Keywords: Attitude information, knowledge, oral health, pregnant women


How to cite this article:
Azodo CC, Omuemu VO. Oral health in pregnancy: Self-reported impact of exposure to oral health information. J Clin Sci 2017;14:119-25

How to cite this URL:
Azodo CC, Omuemu VO. Oral health in pregnancy: Self-reported impact of exposure to oral health information. J Clin Sci [serial online] 2017 [cited 2017 Oct 23];14:119-25. Available from: http://www.jcsjournal.org/text.asp?2017/14/3/119/213087




  Introduction Top


Oral health is recognized as a critical component of overall health, longevity, and well-being.[1] This was collaborated in World Health Organization (WHO) dedicating the 1994 World Health Day to Oral Health with a focus on the promotion and further development of oral health and oral health care.[2] The two supreme governing bodies of WHO, the World Health Assembly (WHA) and the Executive Board, also made oral health the subject of discussion and agreed on an action plan for oral health for the first time in 25 years.[3]

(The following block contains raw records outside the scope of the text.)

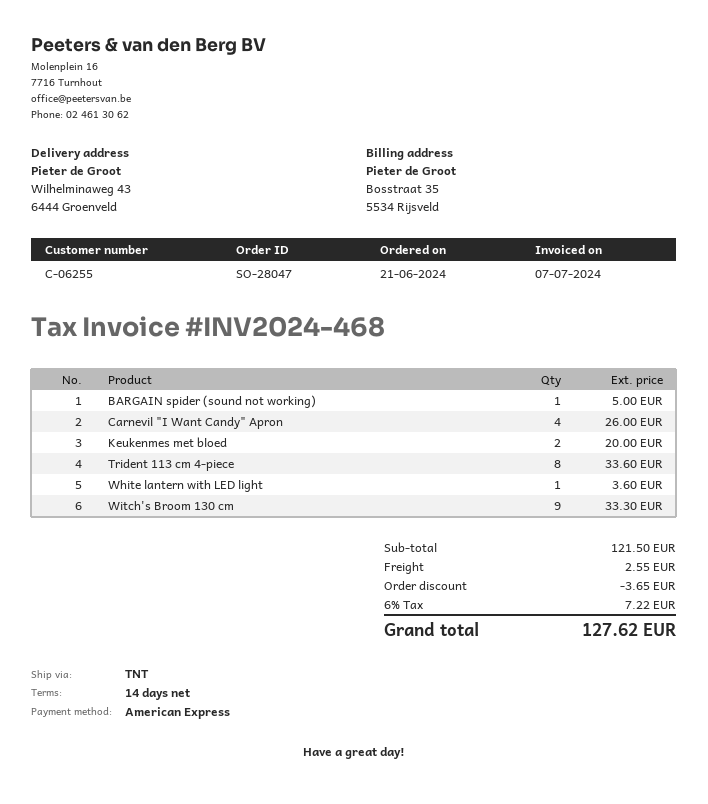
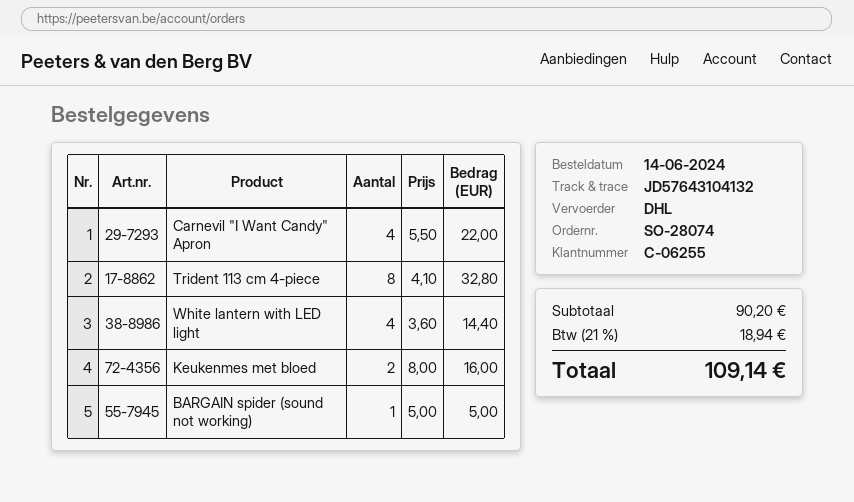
order number: SO-28047 -> SO-28074
order date: 2024-06-21 -> 2024-06-14
shipping method: TNT -> DHL
Carnevil "I Want Candy" Apron: 4 for 26.00 -> 4 for 22.00
Keukenmes met bloed: 2 for 20.00 -> 2 for 16.00
Trident 113 cm 4-piece: 8 for 33.60 -> 8 for 32.80
White lantern with LED light: 1 for 3.60 -> 4 for 14.40
Witch's Broom 130 cm: 9 for 33.30 -> none
subtotal: 121.50 -> 90.20
discount: 3.65 -> none
shipping: 2.55 -> none
tax: 6% = 7.22 -> 21% = 18.94
total: 127.62 -> 109.14

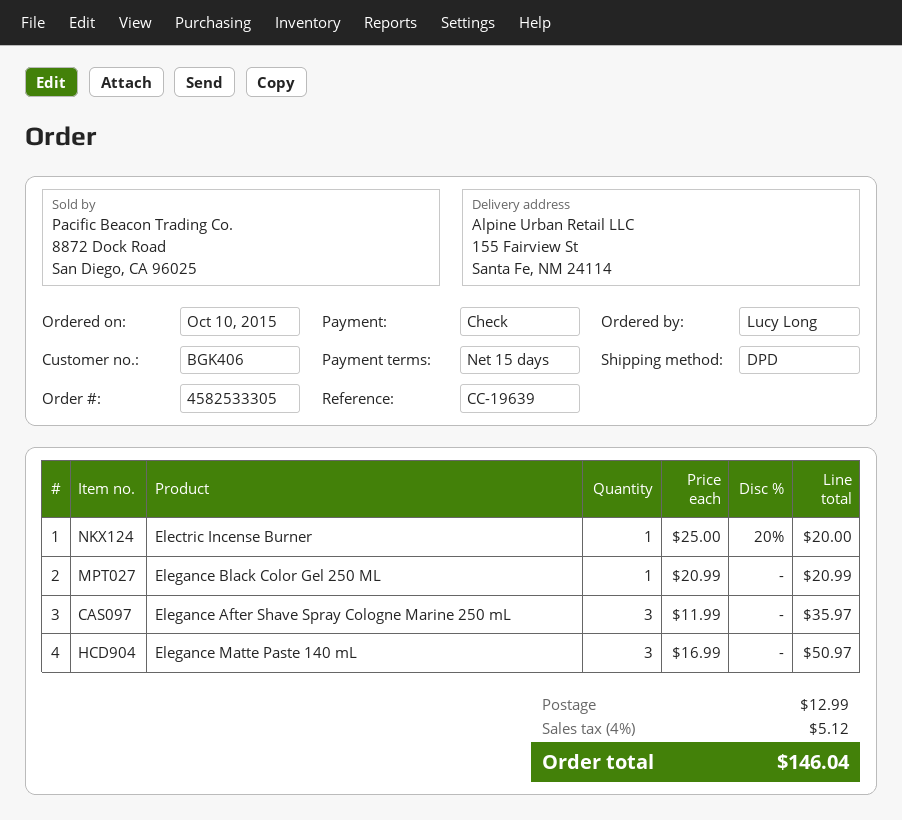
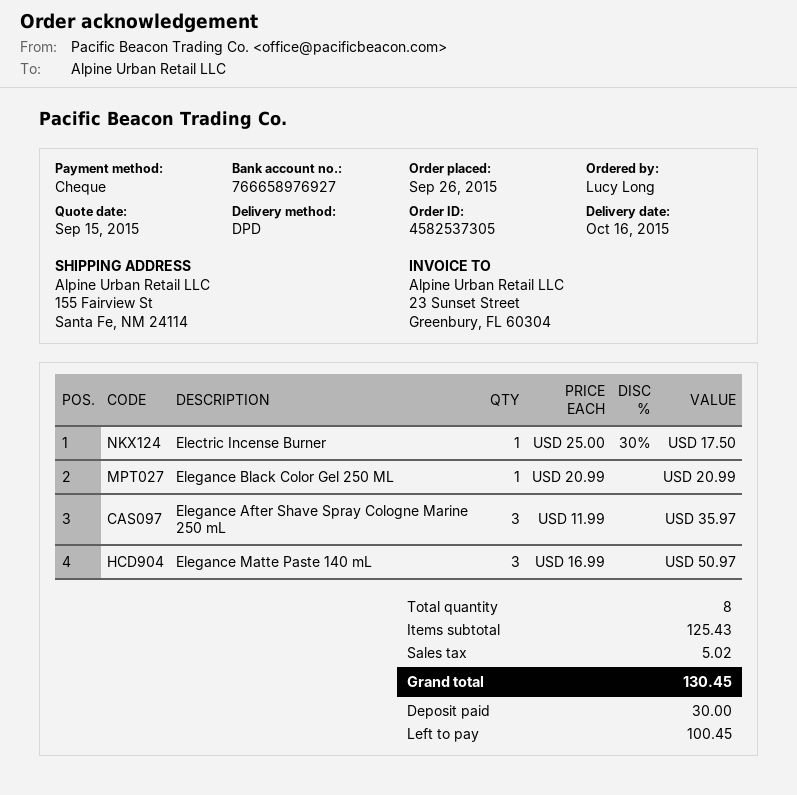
order number: 4582533305 -> 4582537305
order date: 2015-10-10 -> 2015-09-26
Electric Incense Burner: 1 x 25.00 - 20% = 20.00 -> 1 x 25.00 - 30% = 17.50
shipping: 12.99 -> none
tax: 5.12 -> 5.02
total: 146.04 -> 130.45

Oral diseases are among the most prevalent and preventable chronic health conditions in the world, impacting negatively on the oral, general, and reproductive health of women, their quality of life, and the oral health of their children.[4],[5] These oral diseases which are on the increase in developing countries [6] are known to be common in pregnant women due to changes in hormones, immunity, oral microflora and diet, poor oral health awareness, erroneous beliefs, and poor oral health practices. Pregnancy is known to affect oral tissues with the most frequent and greatest changes occurring in the gingival tissue due to the hormonal (estrogen and progesterone) fluctuations' levels in combination with oral flora change and decreased immune response.[7] These hormonal changes in addition to inadequate daily mouth care also increases the susceptibility to dental caries and periodontal diseases in pregnancy. However, preventive measures such as oral health education, dietary control, professional oral prophylaxis, correct tooth brushing, and interproximal cleaning have been shown to improve and facilitate the maintenance of oral health. The improvement of oral health and the prevention of oral diseases among pregnant women is necessity because it reduces the transmission of cariogenic bacteria from mothers to children, thereby delaying the onset of childhood caries.[8] Despite the fact that pregnant woman are particularly amenable to disease prevention and that health promotion interventions can enhance their health and that of their fetus,[9] they rarely receive guidance about proper preventive dental and oral health care. Honkala and Al-Ansari [10] reported that most pregnant do not receive instructions concerning oral health care during their pregnancy.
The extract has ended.